Pendidikan yang didasari dari nilai ajaran Al-Qur’an membangun akhlak dari dua
sisi yaitu pendidik dan peserta didik. Inilah konsep pendidikan yang bermanfaat
untuk semua kalangan dan berlaku sepanjang zaman.
Mengacu
kepada tujuan pendidikan nasional, ada 10 kompetensi yang harus dikembangkan
yaitu mewujudkan peserta didik yang beriman dan bertakwa kepada Tuhan yang esa,
berakhlak mulia, sehat, berilmu, cerdas, kreatif, mandiri, demokratis dan
bertanggung jawab. Beriman dan bertakwa kepada Tuhan yang esa adalah dua
kompetensi yang harus menjiwai seluruh kompetensi selanjutnya. Tujuan
pendidikan ini sudah memberi isyarat bahwa keimanan dan ketakwaan kepada Tuhan
menjadi bagian terpenting dan mendasar.
Pada
kenyataannya, kompetensi mendasar ini selalu terabaikan oleh tujuan-tujuan
praktis duniawi. Hasilnya pendulum selalu bergoyang ke arah kecerdasan
intelektual. Pendidikan agama yang dibatasi dengan mata pelajaran, menjadi
pelajaran yang hanya menguji pengetahuan dengan lomba-lomba layaknya kompetisi dalam rangka mencari prestasi akademik.
Pengakuan
adanya pengembangan kompetensi beriman dan bertakwa kepada Tuhan yang esa, seyogyanya
tidak ditandai dengan adanya pelajaran agama dalam kurikulum saja, tapi harus
didesain dalam kegiatan penanaman akhlak beragama dalam bentuk
ritual (hulu), sampai ke akhlak dalam kehidupan sehari-hari (hilir).
Landasan
dasar dari pendidikan keimanan dan ketakwaan kepada Tuhan yag esa, dapat kita
rujuk dari informasi dalam kitab suci Al-Qur’an. Ada
dua konsep dasar yang harus diutamakan dalam pendidikan. Pertama adalah
mengajarkan tentang keimanan kepada Tuhan yang esa; kedua, pengajaran dalam
bentuk perintah berinteraksi sosial, diawali dengan berbuat baik kepada ibu
bapak.
Dan
(ingatlah) ketika Lukman berkata kepada anaknya, di waktu ia memberi pelajaran
kepadanya: "Hai anakku, janganlah kamu mempersekutukan (Allah)

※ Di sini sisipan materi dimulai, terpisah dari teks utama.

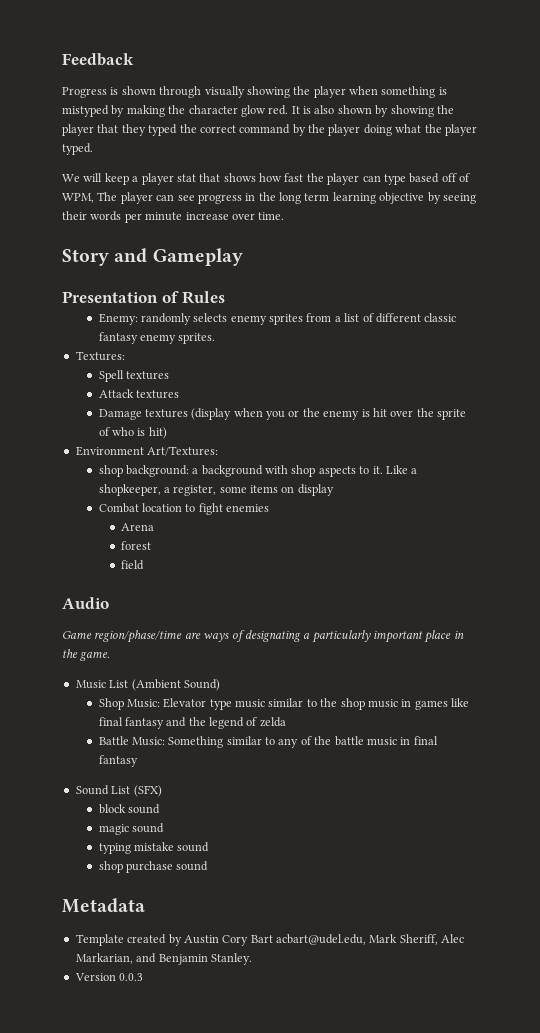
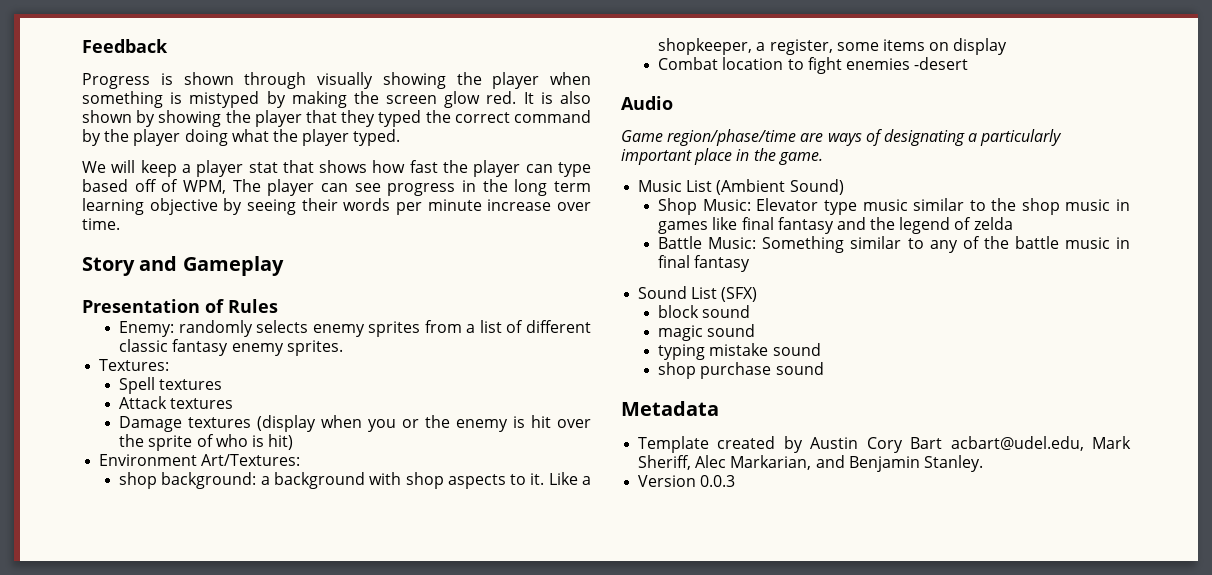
- Progress is shown through visually showing the player when something is mistyped by making the character glow red.
+ Progress is shown through visually showing the player when something is mistyped by making the screen glow red.
- Combat location to fight enemies
- Arena
- forest
- field
+ Combat location to fight enemies -desert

sesungguhnya mempersekutukan (Allah) adalah benar-benar kedzaliman yang
besar". Dan Kami perintahkan kepada manusia (berbuat baik) kepada dua
orang ibu-bapaknya; ibunya telah mengandungnya dalam keadaan lemah yang
bertambah-tambah, dan menyapihnya dalam dua tahun. Bersyukurlah kepada-Ku dan
kepada dua orang ibu bapakmu, hanya kepada-Kulah kembalimu. (Luqman, 31:13-14).
Implementasi
pendidikan keimanan dan ketakwaan di lingkungan pendidikan adalah dengan
membiasakan ritual keagamaan, dalam Islam ritual shalat. Pembiasaan ritual
shalat memiliki tujuan untuk menjadikan Tuhan yang esa sebagai satu-satunya
Tuhan tempat berharap, dan mohon pertolongan dari segala permasalahan hidup. Shalat
juga bertujuan membangun visi masa depan peserta didik dengan pembacaan doa
berulang-ulang pada saat sujud.
Program
shalat dhuha 12 rakaat dan ceramah motivasi spiritual setiap hari di lapangan adalah upaya
penanaman nilai religius sebagaimana Lukman mengajarkan keimanan kepada Tuhan
yang esa pada anaknya. Shalat dhuhur dan ashar berjamaah adalah pengulangan
agar ritual visi dan semangat kebersamaan tetap terbangun.
Ceramah
motivasi spiritual adalah upaya input pengetahuan, agar pemahaman
konsep shalat dari tataran ritual sampai aksi dalam kehidupan sehari-hari disadari. Hal
ini bertujuan agar kebiasaan ritual shalat tidak hanya pembiasaan fisik, tetapi
harus menjadi bagian dari mindset dan jadi motivasi instrinsik setiap peserta didik.
Pembiasaan
shalat lebih massif dengan membuat buku kontrol shalat lima waktu, yang harus
diparaf oleh orang tua siswa. Buku kontrol ini bertujuan membangun kejujuran
dan membangun komunikasi peserta didik dengan orang tua, dan sebagai upaya
sekolah melibatkan orang tua dalam pendidikan karakter.
Kita
semua akan merasa kecewa, jika dibuka data hasil survey secara acak terhadap
anak-anak SMA di setiap kelas tentang siapa yang melaksanakan shalat lima waktu
secara disiplin. Hasilnya hanya 5-7 orang peserta didik di tiap kelas yang melaksanakan shalat secara disiplin. Padahal usia mereka ada di rentang 16-21 sudah memiliki rasionalitas, dan keterampilan mengambil keputusan dalam kapasitasnya
sebagai manusia beragama.
Kita
selama ini tidak sadar, bahwa inilah faktor penyebab kemiskinan absolut kita.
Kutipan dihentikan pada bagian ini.